[Date Prev][Date Next][Thread Prev][Thread Next][Date Index][Thread Index]

Re: [Scheme-reports] Cycle detection problems: #442, #338, "equal?"



Ray Dillinger mentions:
> structural isomorphism

The mathematical definition of isomorphism is that there exists a one-to-one mapping between the objects in the first set and the objects in the second set that preserves some property.  (Here the property would be "which pointer-slots in the objects in the structure point to which other objects in the structure, or to which atomic objects".)  I think that's what you mean?  By the way, given that definition, isomorphism is trivial to implement with an eq-hash, using O(n) space and O(n) hash insertions and lookups: you establish the mapping naively as you look at each pair of objects.  See http://paste.lisp.org/display/131368 for a sketch implementation in Racket.

... I must say, I assumed that equal? did in fact mean "isomorphic/one-to-one mapping", not "(possibly infinite) unfoldings".  I was astonished to hear that it was the latter, and that #0=(x . #0#) was equal? to #0=(x x . #0#), but Racket confirms it.  At first, I couldn't imagine why it would be this way, but now I realize: the list ((x) (x)) is not isomorphic to the list (#0=(x) #0#), yet they are considered equal?.

... I am tempted to suggest, as you seem to do, that we take a hybrid approach and have "equal?" degrade to "isomorphic?" when a cycle is detected (the way "write" is probably going to degrade to "write-shared" when a cycle is detected).  However, that is ugly, and has expectably ugly consequences.  In particular, it would imply that, if a = '(6 3), b = (list a a), c = '((6 3) (6 3)), and d = #0=(1 #0#), then we have (equal? b c) and (equal? d d) but not (equal? (cons b d) (cons c d)).

(Likewise, (write b) and (write c) would both look like ((6 3) (6 3)), but (write (cons b d)) and (write (cons c d)) would probably look like (((6 3) (6 3)) . #0=(1 #0#)) and ((#0=(6 3) #0#) . #1=(1 #1#)), respectively.  For this and related reasons, you should probably not use "looks the same under 'write'" to define equal?, unless you intend to either adopt "degrades to isomorphic?" semantics or absolutely specify the output of "write".)

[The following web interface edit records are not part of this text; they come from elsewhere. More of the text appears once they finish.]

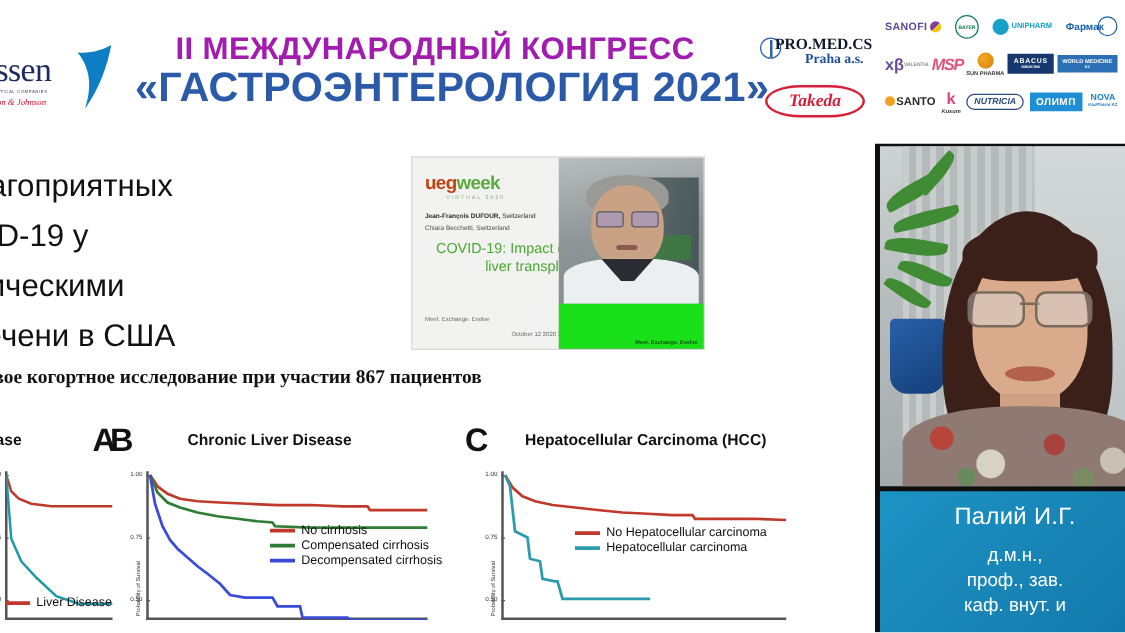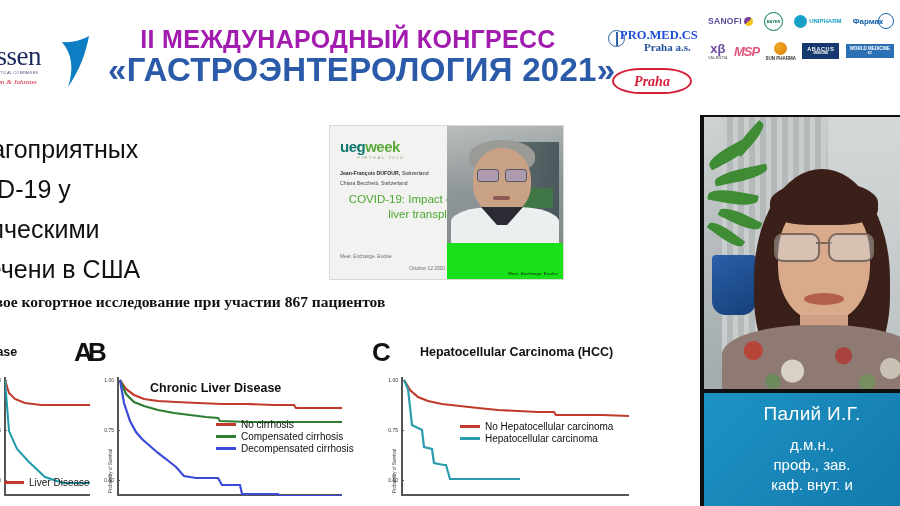--- a/index.html
+++ b/index.html
@@ -40,7 +40,7 @@
   #promed .pm-circ:after { content:""; position: absolute; left: 7px; top: 1px; width: 1.6px;
       height: 14px; background: #2e62a8; }
   #promed .pm-t1 { position: absolute; left: 16px; top: 0px; font-family: "Liberation Serif", serif;
-      font-size: 12.5px; font-weight: bold; color: #1d4ed8; white-space: nowrap; }
+      font-size: 12.5px; font-weight: bold; color: #0f172a; white-space: nowrap; }
   #promed .pm-t2 { position: absolute; left: 40px; top: 13px; font-family: "Liberation Serif", serif;
       font-size: 11px; font-weight: bold; color: #1f4e9c; white-space: nowrap; }
   #takeda { position: absolute; left: 8px; top: 40px; width: 80px; height: 26px;

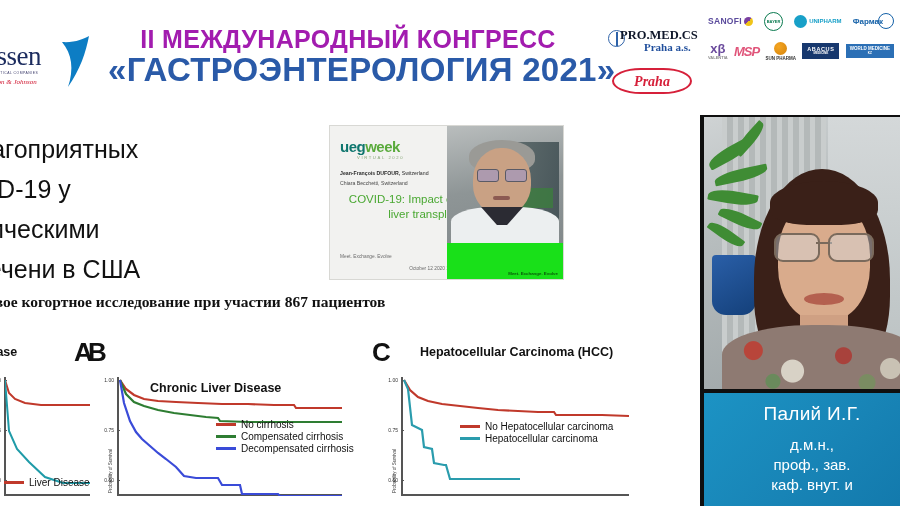--- a/index.html
+++ b/index.html
@@ -68,7 +68,7 @@
   .sp-farmak { color: #1461a8; font-size: 8px; }
   .sp-farmak .arc { display:inline-block; width: 16px; height: 16px; border-radius: 50%;
       border: 1.5px solid #1461a8; margin-left: -5px; vertical-align: -4px; }
-  .sp-valenta { color: #6a4a9c; flex-direction: column; line-height: 1; }
+  .sp-valenta { color: #6a4a9c; flex-direction: row; line-height: 1; }
   .sp-valenta .big { font-size: 13px; }
   .sp-valenta .sm { font-size: 4px; color: #888; margin-top: 1px; }
   .sp-msp { color: #e0557a; font-size: 13px; letter-spacing: -1px; font-style: italic; }

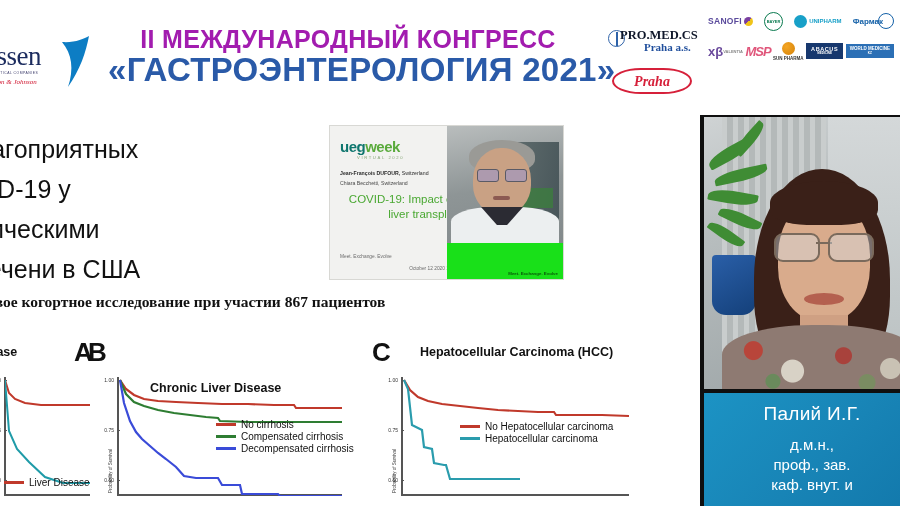--- a/index.html
+++ b/index.html
@@ -261,7 +261,7 @@
         <div class="pm-t2">Praha a.s.</div>
       </div>
       <div id="takeda">
-        <span>Praha</span>
+        <span>Takeda</span>
       </div>
     </div>
 

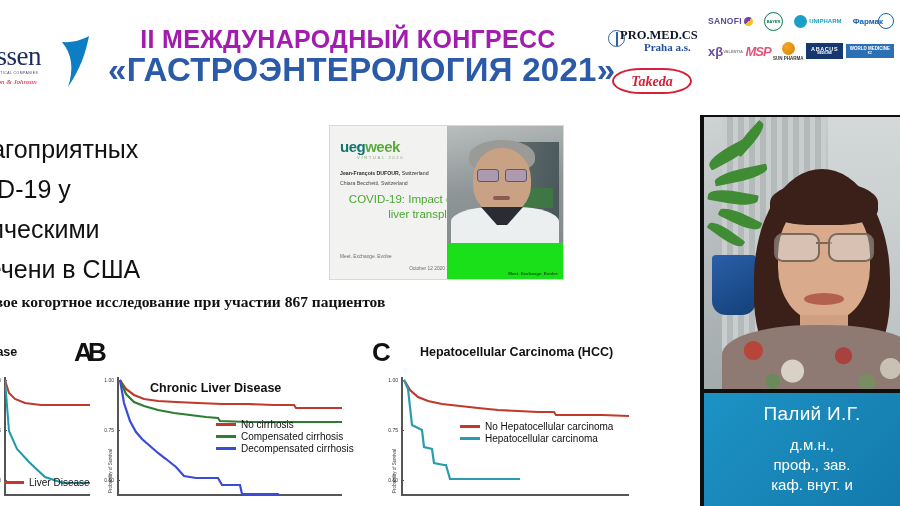--- a/index.html
+++ b/index.html
@@ -306,6 +306,26 @@
           <span class="k2">KZ</span>
         </div>
       </div>
+      <div class="sp-row">
+        <div class="sp sp-santo">
+          <span class="og"></span>
+            <span>SANTO</span>
+        </div>
+        <div class="sp sp-kusum">
+          <span class="kb">k</span>
+          <span class="kt">Kusum</span>
+        </div>
+        <div class="sp sp-nutricia">
+          <span>NUTRICIA</span>
+        </div>
+        <div class="sp sp-olimp">
+          <span>ОЛИМП</span>
+        </div>
+        <div class="sp sp-nova">
+          <span class="n1">NOVA</span>
+          <span class="n2">KazPharm KZ</span>
+        </div>
+      </div>
     </div>
   </div>
 

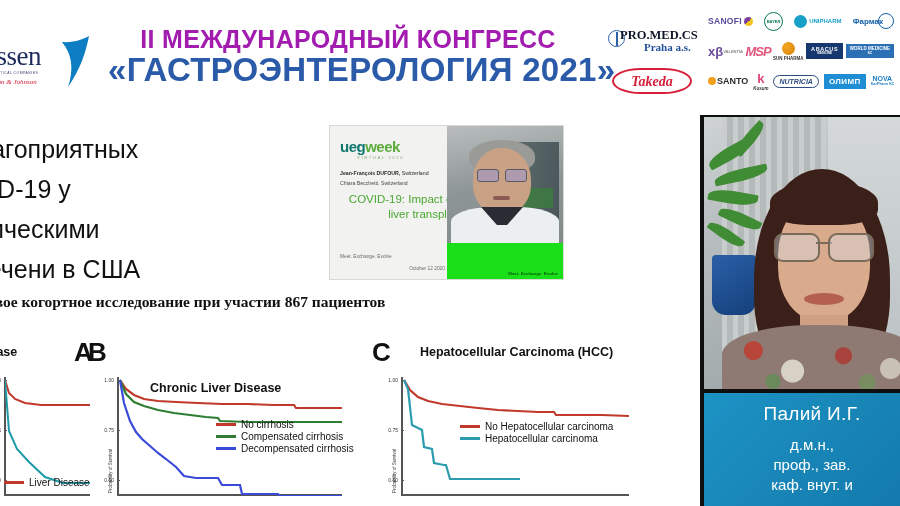--- a/index.html
+++ b/index.html
@@ -115,7 +115,7 @@
       background: #f2f2f0; border: 1px solid #d8d8d4; overflow: hidden; }
   #ueg-logo { position: absolute; left: 10px; top: 12px; }
   #ueg-logo .lg { font-size: 15px; font-weight: bold; letter-spacing: -0.5px; }
-  #ueg-logo .lg .u { color: #0f766e; }
+  #ueg-logo .lg .u { color: #c2410c; }
   #ueg-logo .lg .w { color: #5aaa3c; }
   #ueg-logo .vt { font-size: 4.2px; color: #8aa87a; letter-spacing: 1.6px; margin-left: 17px; }
   #ueg-auth { position: absolute; left: 10px; top: 44px; }

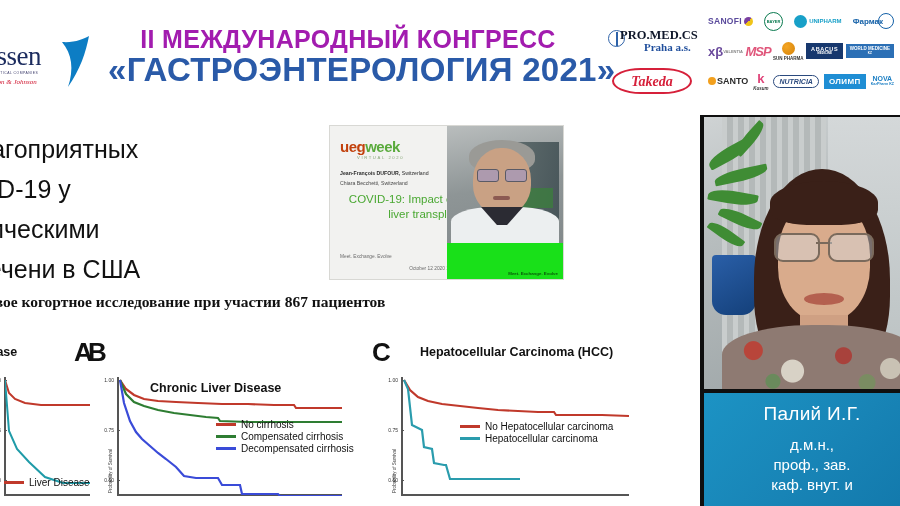--- a/index.html
+++ b/index.html
@@ -408,7 +408,7 @@
 
       <div class="panel" style="left:88px; width:290px;">
         <div class="pl-letter" style="left:0px; top:4px;">B</div>
-        <div class="pl-title" style="left:62px; top:12px;margin-top:36px;">Chronic Liver Disease</div>
+        <div class="pl-title" style="left:62px; top:12px;">Chronic Liver Disease</div>
         <div class="axis" style="left:29px; top:44px; width:225px; height:119px;">
           <div class="vline"></div>
           <div class="hline"></div>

...I still think "equal?, but degrades to isomorphic?" is the most useful function for my purposes, but eh, whatever.  Incidentally, I can imagine a version of equal? that... come to think of it, this is probably in fact what you meant by your description of structural isomorphism.  Basically, you would treat any irreducible group of objects--a group such that you could follow pointers from any object in the group to any other object in the group--as a separate kind of data structure (with an ordered list of external pointers), and conceptually replace that group of objects (with its downward pointers) with an instance of the new struct-type (with the same downward pointers).  For example, #0=(<ptr1> <ptr2> . #0#) might become (cyclic-list-2 <ptr1> <ptr2>), while #0=(<ptr1> <ptr2> #0# <ptr3> . #0#) might become (generated-struct-name <ptr1> <ptr2> <ptr3>).  In this way, you can convert arbitrary structures into trees, and compare them with naive equal?.  Of course, it'd probably be rather complicated and expensive to do this... but it seems to be a complete and internally consistent specification, and it should satisfy any invariant about equal? that you could come up with when working without cycles.  --And it would think that #0=(1 . #0#), (1 . #0=(1 . #0#)), and #0=(1 1 . #0#) were all different, while the unfolding equal? would think the opposite.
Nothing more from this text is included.